##### Data for analysis #####

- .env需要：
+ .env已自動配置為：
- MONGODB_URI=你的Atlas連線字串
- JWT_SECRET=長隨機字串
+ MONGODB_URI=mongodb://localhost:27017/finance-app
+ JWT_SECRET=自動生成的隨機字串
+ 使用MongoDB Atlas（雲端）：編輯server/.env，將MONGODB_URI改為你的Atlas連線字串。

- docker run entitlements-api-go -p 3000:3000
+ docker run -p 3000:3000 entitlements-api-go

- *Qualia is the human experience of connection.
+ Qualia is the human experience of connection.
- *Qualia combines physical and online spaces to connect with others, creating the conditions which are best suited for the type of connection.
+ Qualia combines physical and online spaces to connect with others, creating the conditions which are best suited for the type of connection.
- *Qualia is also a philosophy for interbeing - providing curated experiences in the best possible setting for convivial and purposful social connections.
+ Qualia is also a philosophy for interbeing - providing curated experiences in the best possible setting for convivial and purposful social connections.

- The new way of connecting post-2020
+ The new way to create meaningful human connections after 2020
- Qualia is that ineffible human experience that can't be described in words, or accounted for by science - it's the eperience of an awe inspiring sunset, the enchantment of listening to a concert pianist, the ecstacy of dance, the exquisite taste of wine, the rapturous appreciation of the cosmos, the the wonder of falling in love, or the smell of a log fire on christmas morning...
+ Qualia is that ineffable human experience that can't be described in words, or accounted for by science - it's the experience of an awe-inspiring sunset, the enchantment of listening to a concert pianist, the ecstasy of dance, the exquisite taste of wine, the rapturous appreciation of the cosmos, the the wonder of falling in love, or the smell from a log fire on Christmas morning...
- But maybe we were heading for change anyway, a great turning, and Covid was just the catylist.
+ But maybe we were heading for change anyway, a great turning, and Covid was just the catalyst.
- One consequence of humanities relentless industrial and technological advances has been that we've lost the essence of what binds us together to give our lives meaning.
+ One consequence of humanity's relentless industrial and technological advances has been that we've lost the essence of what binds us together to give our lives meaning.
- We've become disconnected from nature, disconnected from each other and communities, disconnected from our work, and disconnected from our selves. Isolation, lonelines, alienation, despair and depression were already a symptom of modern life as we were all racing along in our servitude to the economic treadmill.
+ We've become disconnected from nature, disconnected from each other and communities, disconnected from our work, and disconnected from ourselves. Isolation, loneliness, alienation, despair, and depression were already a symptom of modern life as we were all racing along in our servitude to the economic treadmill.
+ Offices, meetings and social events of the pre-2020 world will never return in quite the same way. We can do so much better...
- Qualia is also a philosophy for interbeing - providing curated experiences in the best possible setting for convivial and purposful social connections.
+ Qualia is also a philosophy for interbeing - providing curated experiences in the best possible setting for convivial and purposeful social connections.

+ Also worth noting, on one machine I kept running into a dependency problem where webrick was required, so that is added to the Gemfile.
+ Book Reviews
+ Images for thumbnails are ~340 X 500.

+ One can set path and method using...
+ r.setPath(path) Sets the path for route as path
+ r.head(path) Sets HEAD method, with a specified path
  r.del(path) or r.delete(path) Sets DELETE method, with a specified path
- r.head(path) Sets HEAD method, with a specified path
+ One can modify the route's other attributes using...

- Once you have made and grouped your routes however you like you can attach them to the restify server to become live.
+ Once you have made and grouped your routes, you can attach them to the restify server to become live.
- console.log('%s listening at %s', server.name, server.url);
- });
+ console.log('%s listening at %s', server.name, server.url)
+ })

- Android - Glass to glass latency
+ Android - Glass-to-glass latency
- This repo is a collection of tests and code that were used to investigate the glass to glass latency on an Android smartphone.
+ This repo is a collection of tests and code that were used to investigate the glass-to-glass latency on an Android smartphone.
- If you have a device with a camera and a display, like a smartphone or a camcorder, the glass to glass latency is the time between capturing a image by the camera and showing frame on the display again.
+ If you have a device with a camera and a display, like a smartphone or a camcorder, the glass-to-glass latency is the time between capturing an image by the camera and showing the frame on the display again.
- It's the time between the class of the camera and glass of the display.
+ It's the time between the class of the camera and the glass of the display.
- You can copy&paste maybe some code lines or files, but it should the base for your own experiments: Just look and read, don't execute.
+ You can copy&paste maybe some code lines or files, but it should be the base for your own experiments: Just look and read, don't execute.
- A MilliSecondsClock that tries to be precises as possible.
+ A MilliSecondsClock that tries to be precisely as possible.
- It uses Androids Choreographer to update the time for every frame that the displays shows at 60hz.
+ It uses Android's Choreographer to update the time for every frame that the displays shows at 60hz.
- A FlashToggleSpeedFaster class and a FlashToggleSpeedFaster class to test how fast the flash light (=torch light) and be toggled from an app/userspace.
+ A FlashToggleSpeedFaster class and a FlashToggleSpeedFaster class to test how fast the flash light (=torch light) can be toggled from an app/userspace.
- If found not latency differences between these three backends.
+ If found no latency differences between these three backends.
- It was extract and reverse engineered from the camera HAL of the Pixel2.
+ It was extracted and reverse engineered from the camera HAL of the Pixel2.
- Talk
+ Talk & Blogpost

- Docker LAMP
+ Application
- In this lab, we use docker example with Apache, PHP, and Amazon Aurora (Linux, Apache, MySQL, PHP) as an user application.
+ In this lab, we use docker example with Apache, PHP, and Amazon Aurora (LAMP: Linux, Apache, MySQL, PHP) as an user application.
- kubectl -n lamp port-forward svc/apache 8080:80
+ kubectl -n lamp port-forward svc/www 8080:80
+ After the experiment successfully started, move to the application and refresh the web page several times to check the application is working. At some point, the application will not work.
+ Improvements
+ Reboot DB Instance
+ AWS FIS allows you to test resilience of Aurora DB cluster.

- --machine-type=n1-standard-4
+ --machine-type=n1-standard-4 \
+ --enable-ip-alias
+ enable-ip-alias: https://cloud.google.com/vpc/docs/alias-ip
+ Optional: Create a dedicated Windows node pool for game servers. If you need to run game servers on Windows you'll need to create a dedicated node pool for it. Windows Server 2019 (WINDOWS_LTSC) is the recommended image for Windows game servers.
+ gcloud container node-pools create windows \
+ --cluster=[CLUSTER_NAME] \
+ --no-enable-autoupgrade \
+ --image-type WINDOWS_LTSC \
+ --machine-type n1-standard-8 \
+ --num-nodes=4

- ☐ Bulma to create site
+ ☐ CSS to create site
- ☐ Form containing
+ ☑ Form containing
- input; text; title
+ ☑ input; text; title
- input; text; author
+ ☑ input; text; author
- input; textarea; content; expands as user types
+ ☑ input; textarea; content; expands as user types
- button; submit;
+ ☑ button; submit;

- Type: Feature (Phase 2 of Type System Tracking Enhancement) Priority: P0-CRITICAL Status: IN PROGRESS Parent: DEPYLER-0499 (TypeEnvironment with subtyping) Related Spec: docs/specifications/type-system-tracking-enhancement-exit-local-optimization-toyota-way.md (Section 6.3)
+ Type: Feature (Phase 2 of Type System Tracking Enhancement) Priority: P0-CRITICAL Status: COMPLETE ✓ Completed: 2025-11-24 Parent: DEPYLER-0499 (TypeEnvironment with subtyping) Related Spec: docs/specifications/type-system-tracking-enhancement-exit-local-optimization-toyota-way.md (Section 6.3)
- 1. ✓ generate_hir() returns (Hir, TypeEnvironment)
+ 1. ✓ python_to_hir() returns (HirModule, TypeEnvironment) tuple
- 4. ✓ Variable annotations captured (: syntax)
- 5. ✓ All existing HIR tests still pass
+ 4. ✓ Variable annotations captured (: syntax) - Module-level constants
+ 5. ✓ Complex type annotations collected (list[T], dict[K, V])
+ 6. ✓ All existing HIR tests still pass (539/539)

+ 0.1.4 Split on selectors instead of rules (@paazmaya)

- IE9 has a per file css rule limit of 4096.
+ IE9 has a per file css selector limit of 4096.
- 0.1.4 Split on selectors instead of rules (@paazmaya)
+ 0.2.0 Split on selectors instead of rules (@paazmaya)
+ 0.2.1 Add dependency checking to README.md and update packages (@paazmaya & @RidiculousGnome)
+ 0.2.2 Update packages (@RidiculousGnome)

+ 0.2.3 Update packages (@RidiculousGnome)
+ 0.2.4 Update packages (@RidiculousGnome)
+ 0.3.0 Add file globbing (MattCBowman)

#####

- Directions
Filter the records above, keeping each line that contains the word "disconnected".

- Result
- We've become disconnected from nature, disconnected from each other and communities, disconnected from our work, and disconnected from our selves. Isolation, lonelines, alienation, despair and depression were already a symptom of modern life as we were all racing along in our servitude to the economic treadmill.
+ We've become disconnected from nature, disconnected from each other and communities, disconnected from our work, and disconnected from ourselves. Isolation, loneliness, alienation, despair, and depression were already a symptom of modern life as we were all racing along in our servitude to the economic treadmill.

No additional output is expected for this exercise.